▶ EXERCISE
Once the line containing "Amunicja śrut. Fiocchi" is found in the records below, return it and each following line exactly, up to and including the line containing "total: 123.94 -> 79.11", and nothing else.

▶ TASK INPUT
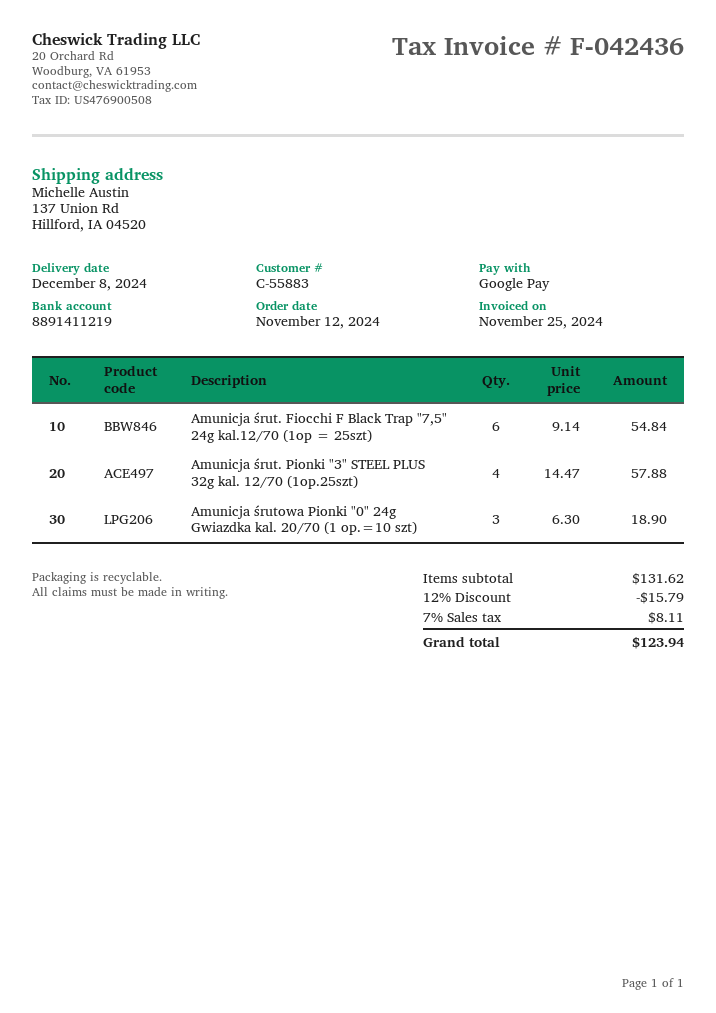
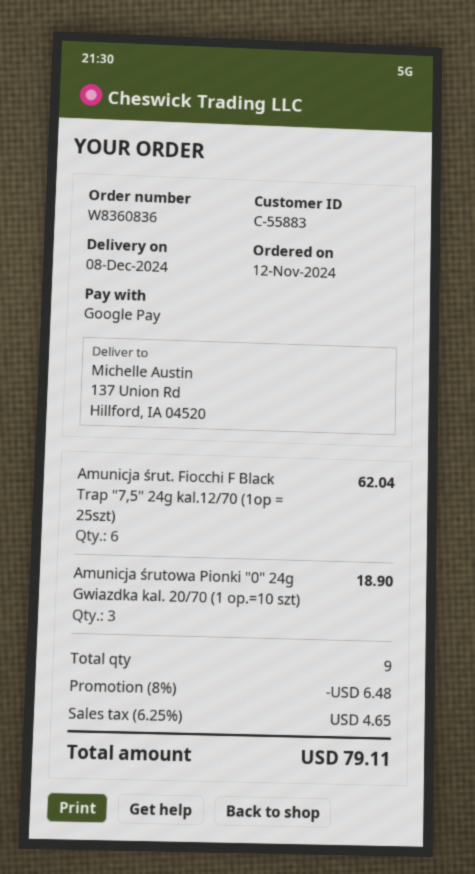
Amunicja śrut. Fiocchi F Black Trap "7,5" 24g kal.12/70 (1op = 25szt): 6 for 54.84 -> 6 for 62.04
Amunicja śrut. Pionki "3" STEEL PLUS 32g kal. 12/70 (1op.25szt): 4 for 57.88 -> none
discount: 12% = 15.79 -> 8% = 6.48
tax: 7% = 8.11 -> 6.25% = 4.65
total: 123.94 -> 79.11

--

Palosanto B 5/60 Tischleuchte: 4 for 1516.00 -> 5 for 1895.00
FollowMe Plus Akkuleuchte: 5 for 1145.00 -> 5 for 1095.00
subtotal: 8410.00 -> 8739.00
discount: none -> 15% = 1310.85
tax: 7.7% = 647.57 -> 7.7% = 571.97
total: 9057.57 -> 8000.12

...

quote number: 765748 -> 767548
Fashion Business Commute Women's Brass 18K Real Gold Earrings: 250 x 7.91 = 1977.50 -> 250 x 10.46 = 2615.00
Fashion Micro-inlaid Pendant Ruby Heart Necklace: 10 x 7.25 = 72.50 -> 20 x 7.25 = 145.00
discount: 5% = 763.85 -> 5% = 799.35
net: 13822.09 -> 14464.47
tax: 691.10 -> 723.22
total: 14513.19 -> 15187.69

▶ SOLVED PROBLEM
Amunicja śrut. Fiocchi F Black Trap "7,5" 24g kal.12/70 (1op = 25szt): 6 for 54.84 -> 6 for 62.04
Amunicja śrut. Pionki "3" STEEL PLUS 32g kal. 12/70 (1op.25szt): 4 for 57.88 -> none
discount: 12% = 15.79 -> 8% = 6.48
tax: 7% = 8.11 -> 6.25% = 4.65
total: 123.94 -> 79.11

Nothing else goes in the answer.